However, we were called by the breeder about 4 weeks ago with the sad news that our blue tabby girl had passed away after possibly getting something stuck in her stomach but the breeder was still not quite sure what happened. We were offered another kitten in replacement, as we'd always wanted two together, and this was an extremely difficult decision for me and my boyfriend, as for us animals aren't interchangeable! 
We visited the new kitten and fell in love with the new silver spotty and decided to take her so that they would both be together in their new home
We were getting really excited about picking up our kittens this weekend, having bought their beds, toys, food etc. 
However, yesterday I received an email from the breeder with yet more tragic news that out blue boy had also passed away after eating a washing liquid tablet from her kitchen cupboards.

My boyfriend and I were absolutely devastated that now both of our chosen kittens had passed away. The breeder offered us a colourpoint that she now had available, but for us it didn't feel right and we didn't feel comfortable anymore with the situation after choosing our names for them and getting to know them.

As the situation didn't feel meant to be, we made the decision that having lost both of our original kittens, that we wouldn't feel right having the replacement kittens anymore.

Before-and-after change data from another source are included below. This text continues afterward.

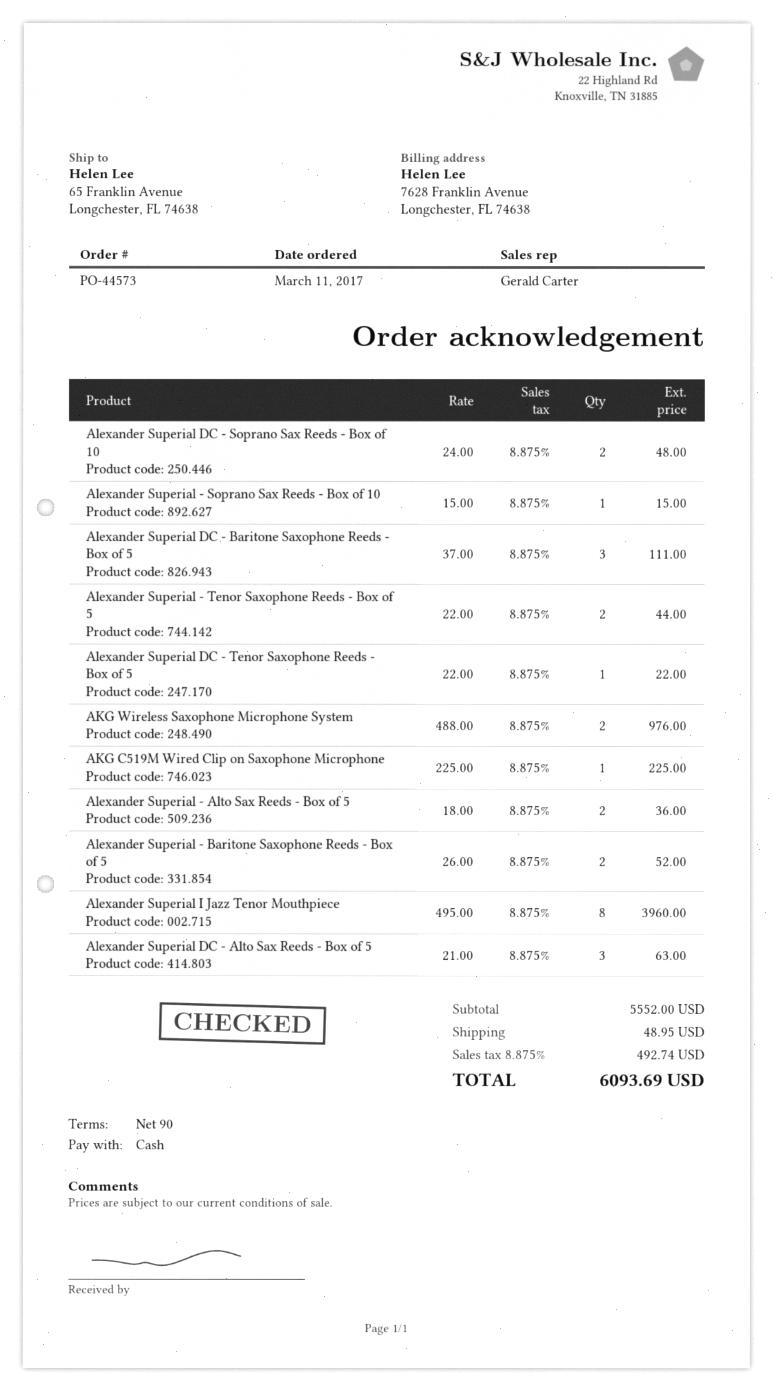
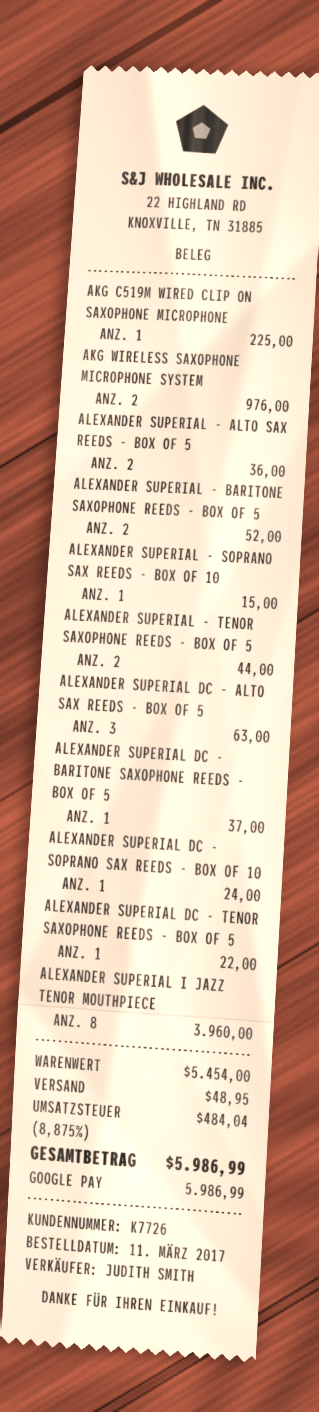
sales rep: Gerald Carter -> JUDITH SMITH
payment method: cash -> Google Pay
Alexander Superial DC - Soprano Sax Reeds - Box of 10: 2 for 48.00 -> 1 for 24.00
Alexander Superial DC - Baritone Saxophone Reeds - Box of 5: 3 for 111.00 -> 1 for 37.00
subtotal: 5552.00 -> 5454.00
tax: 8.875% = 492.74 -> 8.875% = 484.04
total: 6093.69 -> 5986.99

We spoke to the breeder and she said she would refund our deposit, but then ten minutes later emailed to say she wouldnt be.

The breeder has now turned very nasty in her emails, saying that the deposit is non-refundable. Of course we understood that they were, and in the event of time wasters etc we know that the deposit is a breeders security. But she knows that we are genuine, loving buyers who had visited her several times, and this really is an exceptional circumstance.

She has told us that she has spoken to another breeder who has told her that she should be keeping our deposit, but we find it quite heartless that she is keeping deposits for two kittens who have now passed away. This is a hard enough situation for us as it is, to now also be faced with such a difficult breeder.

Any help or advice on this situation would really be appreciated,

Thank you in advance

Paula


----------



## hawksport

I asked trading standards about this a few months ago. Legally you are entitled to your deposit back. The cost of anything you have bought in anticipation of the purchase, beds, toys, food ect. If the kitten was cheaper than equivelent kittens elsewhere you are also entitled to claim the difference in price for loss of bargain.
That is straight from trading standards solicitors


----------



## Devil-Dogz

I would email breeder and state that if she doesnt refund your money in X amount of days you will be reporting her to trading standards.

- Have you got proof that you left a deposit with her, on two kittens?


----------



## gemcml

Hi Paula, I must be honest I really don't know what to say about this
It sounds really odd! If you hadn't of met the kittens i would of instantly said that it was a scam!! You know one of these ones that claim they have exactly what you're looking for, ask you to send the money etc etc and disappear off the face of the earth or give you a sob story that they passed away. But the fact that you met the kittens leaves me totally baffled!!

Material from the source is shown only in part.